People Sourcer

A real recruiter, BD person, or research lead doesn't open a CRM first. They start with a question: who specifically am I trying to reach, and why? Then they hunt — across whichever platform that tribe actually lives on — and they keep notes. This skill makes Claude work that way, end-to-end, into a spreadsheet the user can act on.

Core premise

Spam happens when you compile names without context. A list with 200 anonymous LinkedIn URLs is worse than 30 rows where each one has a real signal — this person posted last week about exactly your problem, here's how to enter their world.

So the rule is: never source from zero. Always source from signal. Find the place where the right people are already self-identifying, scrape that signal, then enrich and personalize. The personalization is what makes the difference between a useful list and noise.

When to use this skill vs. just Google

Use this skill when the deliverable is a list of named individuals with structured fields. Don't use it for:

Aggregate research ("how big is the X market") — use web search.
Finding a single specific named person — just web search + verify.
Company lists without people attached — that's account research.

If in doubt: if the user wants rows in a spreadsheet with names and an outreach angle, this is the skill.

The workflow

Six phases. Each writes to a scratchpad so context survives long runs.

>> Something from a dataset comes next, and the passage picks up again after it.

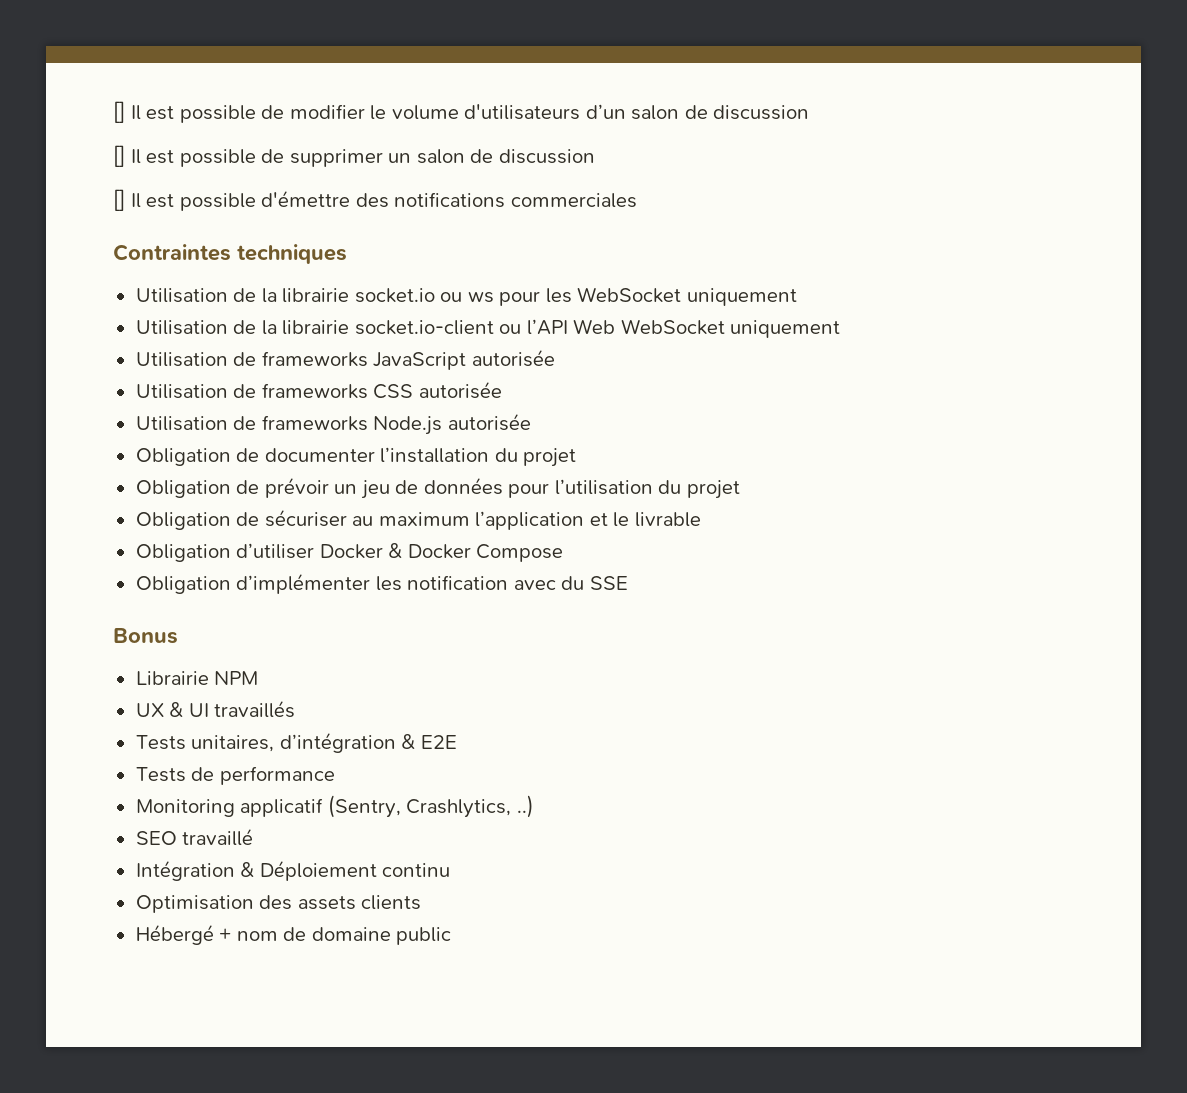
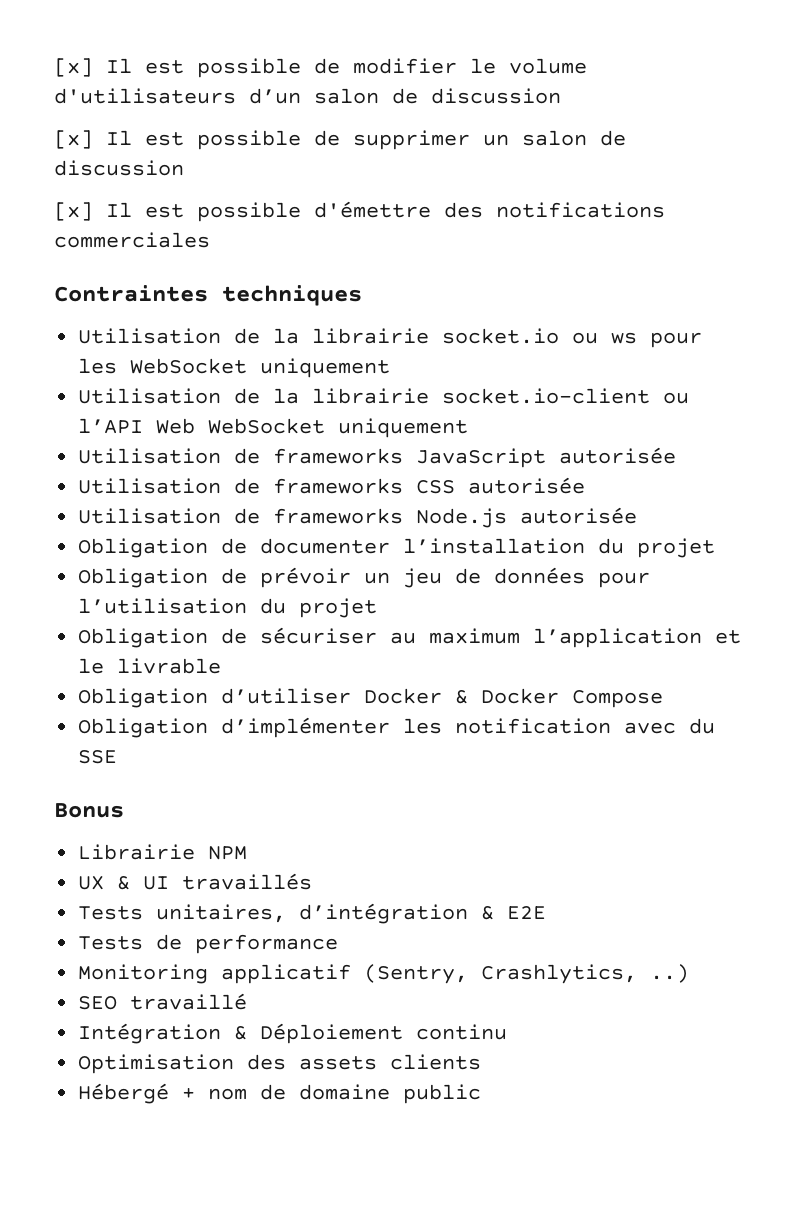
[113,101,125,123] [] -> [54,58,93,77] [x]
[113,145,125,167] [] -> [54,130,93,149] [x]
[113,189,125,211] [] -> [54,202,93,221] [x]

1. Intake          → pin down WHO and WHY
2. Source strategy → pick platforms + queries
3. Discovery       → iterative BrightData scraping
4. Enrichment      → per-person profile + contact pull
5. Personalization → worldbuilder commentary per row
6. Output          → multi-sheet xlsx

Skip phases that are already done. If the user hands you a list of profile URLs and just wants enrichment + commentary, jump to Phase 4.

Phase 0: Scratchpad first

Before scraping anything, create a scratchpad so you don't lose the thread mid-run.

mkdir -p /home/claude/sourcing-work/<project-slug>/raw
touch /home/claude/sourcing-work/<project-slug>/brief.md
touch /home/claude/sourcing-work/<project-slug>/candidates.jsonl

brief.md — the persona, query plan, and audience model. See references/scratchpad-template.md.
candidates.jsonl — one JSON line per candidate, appended as you find them. JSONL because you'll be writing as you scrape, and a corruption in one line doesn't kill the whole file.
raw/ — raw scrapes by source URL, named like linkedin-search-1.json, reddit-r-netsec-1.md, etc.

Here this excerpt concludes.